= EXERCISE =
Leave the images out. Give every line below again, precisely.

= DATA PROVIDED =
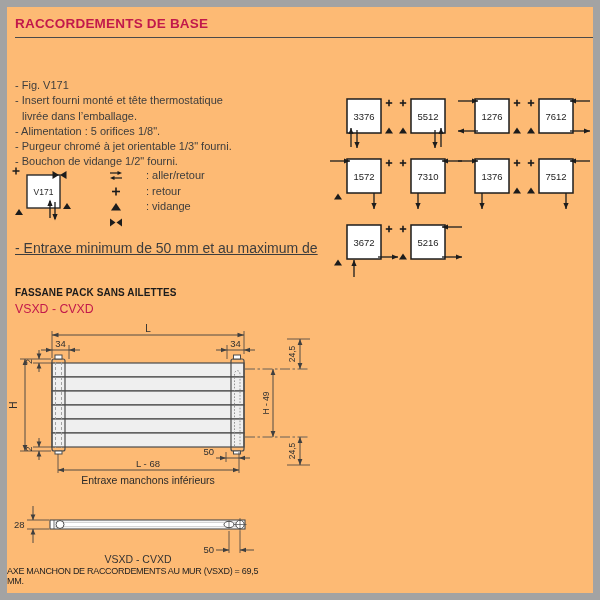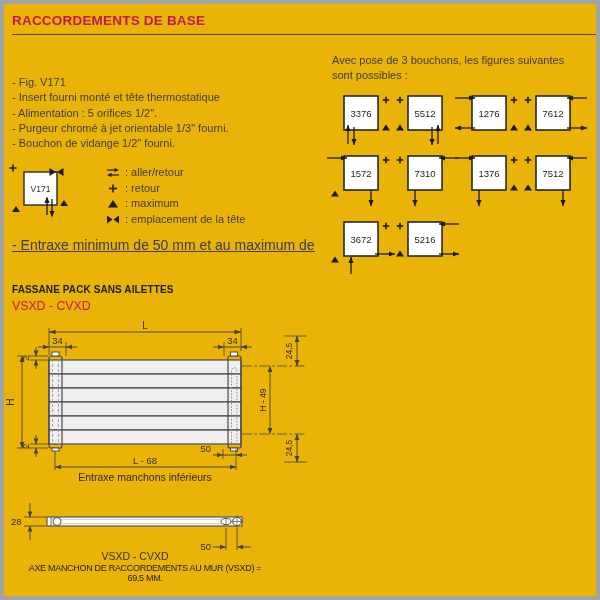--- a/index.html
+++ b/index.html
@@ -5,7 +5,7 @@
   *{box-sizing:border-box;margin:0;padding:0}
   html,body{background:#fff}
   body{font-family:"Liberation Sans","DejaVu Sans",sans-serif;}
-  #page{position:relative;width:600px;height:600px;background:#eab308;border:4px solid #a3a3a3;overflow:hidden;color:#3d3d3d;}
+  #page{position:relative;width:600px;height:600px;background:#fdba74;border:7px solid #a3a3a3;overflow:hidden;color:#3d3d3d;}
   .hdr{position:absolute;left:8px;top:9px;font-size:13.5px;font-weight:bold;letter-spacing:.2px;}
   .hdr-rule{position:absolute;left:8px;top:30px;width:584px;border-top:1.6px solid #4a4a4a;}
   .bullets{position:absolute;left:8px;top:49px;font-size:11px;line-height:15.3px;margin-top:22px;}

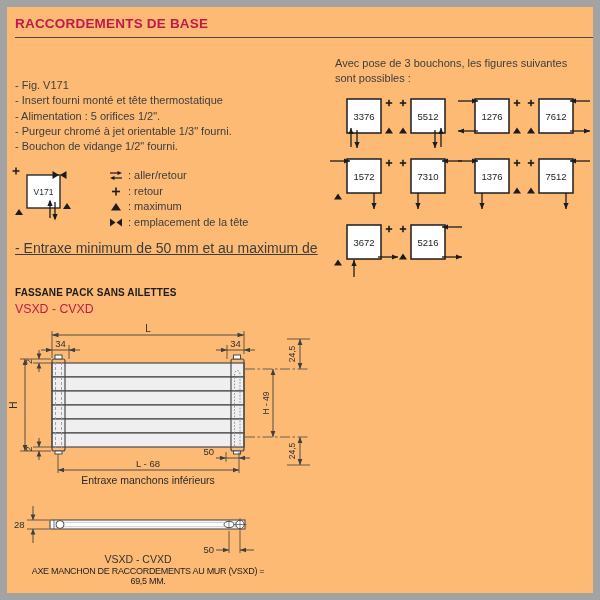--- a/index.html
+++ b/index.html
@@ -101,10 +101,6 @@
     <div>- Entraxe minimum de 50 mm et au maximum de</div>
   </div>
 
-  <div class="rc-intro">
-    <div>Avec pose de 3 bouchons, les figures suivantes</div>
-    <div>sont possibles :</div>
-  </div>
 
   <div id="figures-area">
       <svg viewBox="0 0 126 60" style="position: absolute; left: 326px; top: 88px; width: 126px; height: 60px; overflow: visible;">

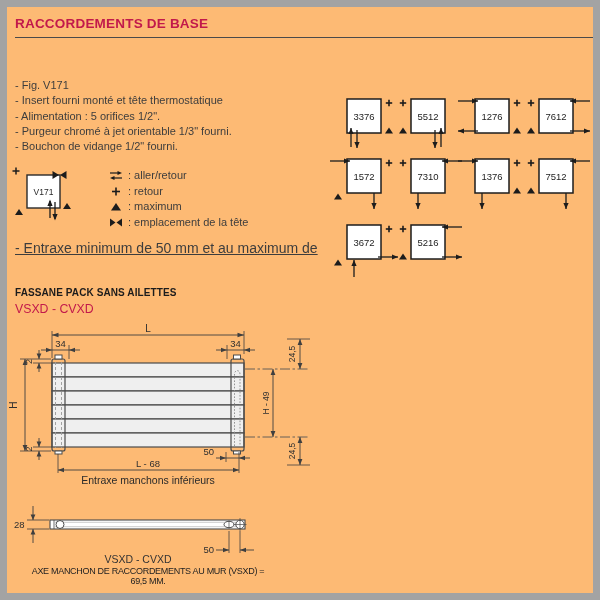--- a/index.html
+++ b/index.html
@@ -37,6 +37,7 @@
   <div class="bullets">
     <div>- Fig. V171</div>
     <div>- Insert fourni monté et tête thermostatique</div>
+    <div class="cont">livrée dans l’emballage.</div>
     <div>- Alimentation : 5 orifices 1/2".</div>
     <div>- Purgeur chromé à jet orientable 1/3" fourni.</div>
     <div>- Bouchon de vidange 1/2" fourni.</div>

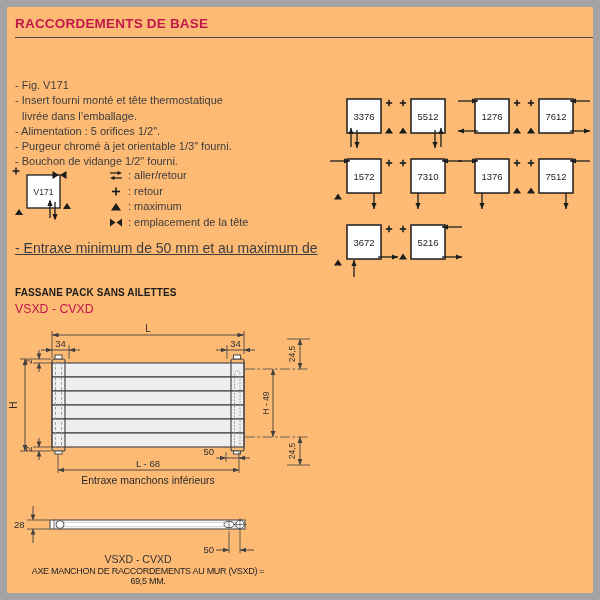--- a/index.html
+++ b/index.html
@@ -38,7 +38,7 @@
     <div>- Fig. V171</div>
     <div>- Insert fourni monté et tête thermostatique</div>
     <div class="cont">livrée dans l’emballage.</div>
-    <div>- Alimentation : 5 orifices 1/2".</div>
+    <div>- Alimentation : 5 orifices 1/8".</div>
     <div>- Purgeur chromé à jet orientable 1/3" fourni.</div>
     <div>- Bouchon de vidange 1/2" fourni.</div>
   </div>

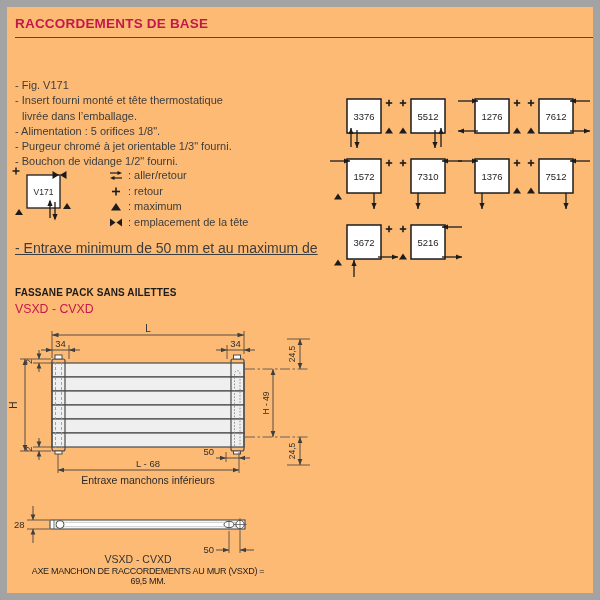--- a/index.html
+++ b/index.html
@@ -11,7 +11,7 @@
   .bullets{position:absolute;left:8px;top:49px;font-size:11px;line-height:15.3px;margin-top:22px;}
   .cont{padding-left:7px;}
   .legend{position:absolute;left:101px;top:161px;font-size:11px;line-height:15.6px;}
-  .legend .lr{display:flex;align-items:center;height:15.6px;}
+  .legend .lr{display:flex;align-items:center;height:15.6px;gap:18px;}
   .legend .lic{width:16px;height:11px;margin-right:4px;flex:none;}
   .note{position:absolute;left:8px;top:234px;font-size:14px;line-height:15.3px;text-decoration:underline;}
   .note .cont{padding-left:6px;}

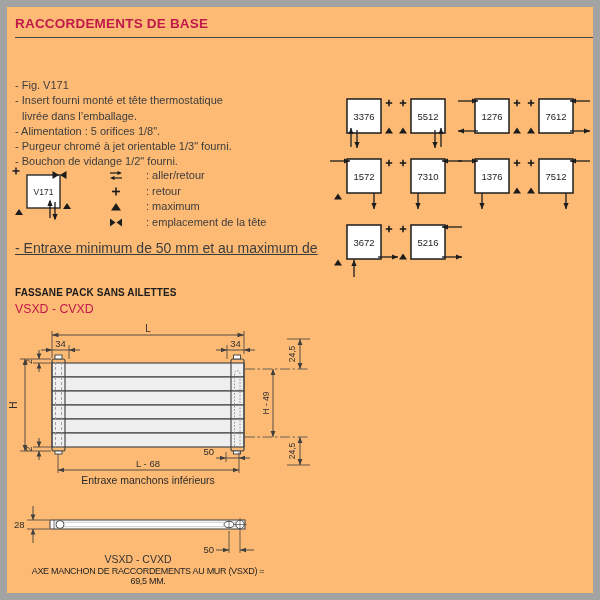--- a/index.html
+++ b/index.html
@@ -87,7 +87,7 @@
       <svg class="lic" viewBox="0 0 16 11">
         <polygon points="3,9.5 13,9.5 8,2" fill="#1c1c1c"></polygon>
       </svg>
-      <span>: maximum</span>
+      <span>: vidange</span>
     </div>
     <div class="lr">
       <svg class="lic" viewBox="0 0 16 11">

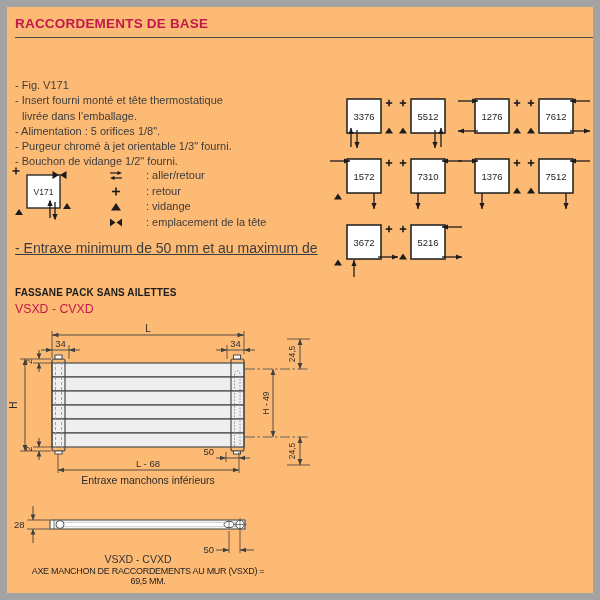--- a/index.html
+++ b/index.html
@@ -94,7 +94,6 @@
         <polygon points="2,1.5 2,9.5 7.5,5.5" fill="#1c1c1c"></polygon>
           <polygon points="14,1.5 14,9.5 8.5,5.5" fill="#1c1c1c"></polygon>
       </svg>
-      <span>: emplacement de la tête</span>
     </div>
   </div>
 

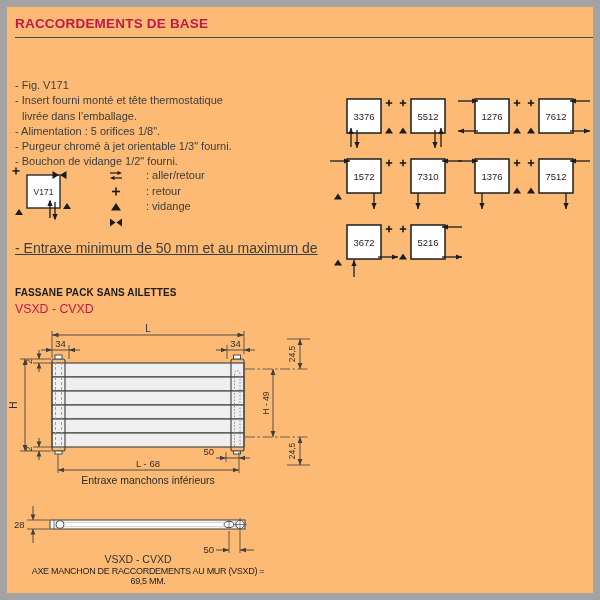--- a/index.html
+++ b/index.html
@@ -22,7 +22,7 @@
   .front{position:absolute;left:0;top:318px;width:310px;height:165px;overflow:visible;}
   .side{position:absolute;left:0;top:486px;width:310px;height:85px;overflow:visible;}
   .cap-model{position:absolute;left:0;top:546px;width:262px;text-align:center;font-size:10.5px;color:#333;}
-  .cap-note{position:absolute;left:0;top:559px;width:262px;text-align:center;font-size:9px;letter-spacing:-.3px;color:#222;padding-left:20px;}
+  .cap-note{position:absolute;left:0;top:559px;width:262px;text-align:left;font-size:9px;letter-spacing:-.3px;color:#222;}
   #figures-area{position:absolute;left:0;top:0;width:544px;height:300px;text-decoration:underline;}
   svg text{font-family:"Liberation Sans","DejaVu Sans",sans-serif;}
 </style>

= REPLY TO THE EXERCISE =
--- a/index.html
+++ b/index.html
@@ -5,7 +5,7 @@
   *{box-sizing:border-box;margin:0;padding:0}
   html,body{background:#fff}
   body{font-family:"Liberation Sans","DejaVu Sans",sans-serif;}
-  #page{position:relative;width:600px;height:600px;background:#eab308;border:4px solid #a3a3a3;overflow:hidden;color:#3d3d3d;}
+  #page{position:relative;width:600px;height:600px;background:#fdba74;border:7px solid #a3a3a3;overflow:hidden;color:#3d3d3d;}
   .hdr{position:absolute;left:8px;top:9px;font-size:13.5px;font-weight:bold;letter-spacing:.2px;}
   .hdr-rule{position:absolute;left:8px;top:30px;width:584px;border-top:1.6px solid #4a4a4a;}
   .bullets{position:absolute;left:8px;top:49px;font-size:11px;line-height:15.3px;margin-top:22px;}

--- a/index.html
+++ b/index.html
@@ -101,10 +101,6 @@
     <div>- Entraxe minimum de 50 mm et au maximum de</div>
   </div>
 
-  <div class="rc-intro">
-    <div>Avec pose de 3 bouchons, les figures suivantes</div>
-    <div>sont possibles :</div>
-  </div>
 
   <div id="figures-area">
       <svg viewBox="0 0 126 60" style="position: absolute; left: 326px; top: 88px; width: 126px; height: 60px; overflow: visible;">

--- a/index.html
+++ b/index.html
@@ -37,6 +37,7 @@
   <div class="bullets">
     <div>- Fig. V171</div>
     <div>- Insert fourni monté et tête thermostatique</div>
+    <div class="cont">livrée dans l’emballage.</div>
     <div>- Alimentation : 5 orifices 1/2".</div>
     <div>- Purgeur chromé à jet orientable 1/3" fourni.</div>
     <div>- Bouchon de vidange 1/2" fourni.</div>

--- a/index.html
+++ b/index.html
@@ -38,7 +38,7 @@
     <div>- Fig. V171</div>
     <div>- Insert fourni monté et tête thermostatique</div>
     <div class="cont">livrée dans l’emballage.</div>
-    <div>- Alimentation : 5 orifices 1/2".</div>
+    <div>- Alimentation : 5 orifices 1/8".</div>
     <div>- Purgeur chromé à jet orientable 1/3" fourni.</div>
     <div>- Bouchon de vidange 1/2" fourni.</div>
   </div>

--- a/index.html
+++ b/index.html
@@ -11,7 +11,7 @@
   .bullets{position:absolute;left:8px;top:49px;font-size:11px;line-height:15.3px;margin-top:22px;}
   .cont{padding-left:7px;}
   .legend{position:absolute;left:101px;top:161px;font-size:11px;line-height:15.6px;}
-  .legend .lr{display:flex;align-items:center;height:15.6px;}
+  .legend .lr{display:flex;align-items:center;height:15.6px;gap:18px;}
   .legend .lic{width:16px;height:11px;margin-right:4px;flex:none;}
   .note{position:absolute;left:8px;top:234px;font-size:14px;line-height:15.3px;text-decoration:underline;}
   .note .cont{padding-left:6px;}

--- a/index.html
+++ b/index.html
@@ -87,7 +87,7 @@
       <svg class="lic" viewBox="0 0 16 11">
         <polygon points="3,9.5 13,9.5 8,2" fill="#1c1c1c"></polygon>
       </svg>
-      <span>: maximum</span>
+      <span>: vidange</span>
     </div>
     <div class="lr">
       <svg class="lic" viewBox="0 0 16 11">

--- a/index.html
+++ b/index.html
@@ -94,7 +94,6 @@
         <polygon points="2,1.5 2,9.5 7.5,5.5" fill="#1c1c1c"></polygon>
           <polygon points="14,1.5 14,9.5 8.5,5.5" fill="#1c1c1c"></polygon>
       </svg>
-      <span>: emplacement de la tête</span>
     </div>
   </div>
 

--- a/index.html
+++ b/index.html
@@ -22,7 +22,7 @@
   .front{position:absolute;left:0;top:318px;width:310px;height:165px;overflow:visible;}
   .side{position:absolute;left:0;top:486px;width:310px;height:85px;overflow:visible;}
   .cap-model{position:absolute;left:0;top:546px;width:262px;text-align:center;font-size:10.5px;color:#333;}
-  .cap-note{position:absolute;left:0;top:559px;width:262px;text-align:center;font-size:9px;letter-spacing:-.3px;color:#222;padding-left:20px;}
+  .cap-note{position:absolute;left:0;top:559px;width:262px;text-align:left;font-size:9px;letter-spacing:-.3px;color:#222;}
   #figures-area{position:absolute;left:0;top:0;width:544px;height:300px;text-decoration:underline;}
   svg text{font-family:"Liberation Sans","DejaVu Sans",sans-serif;}
 </style>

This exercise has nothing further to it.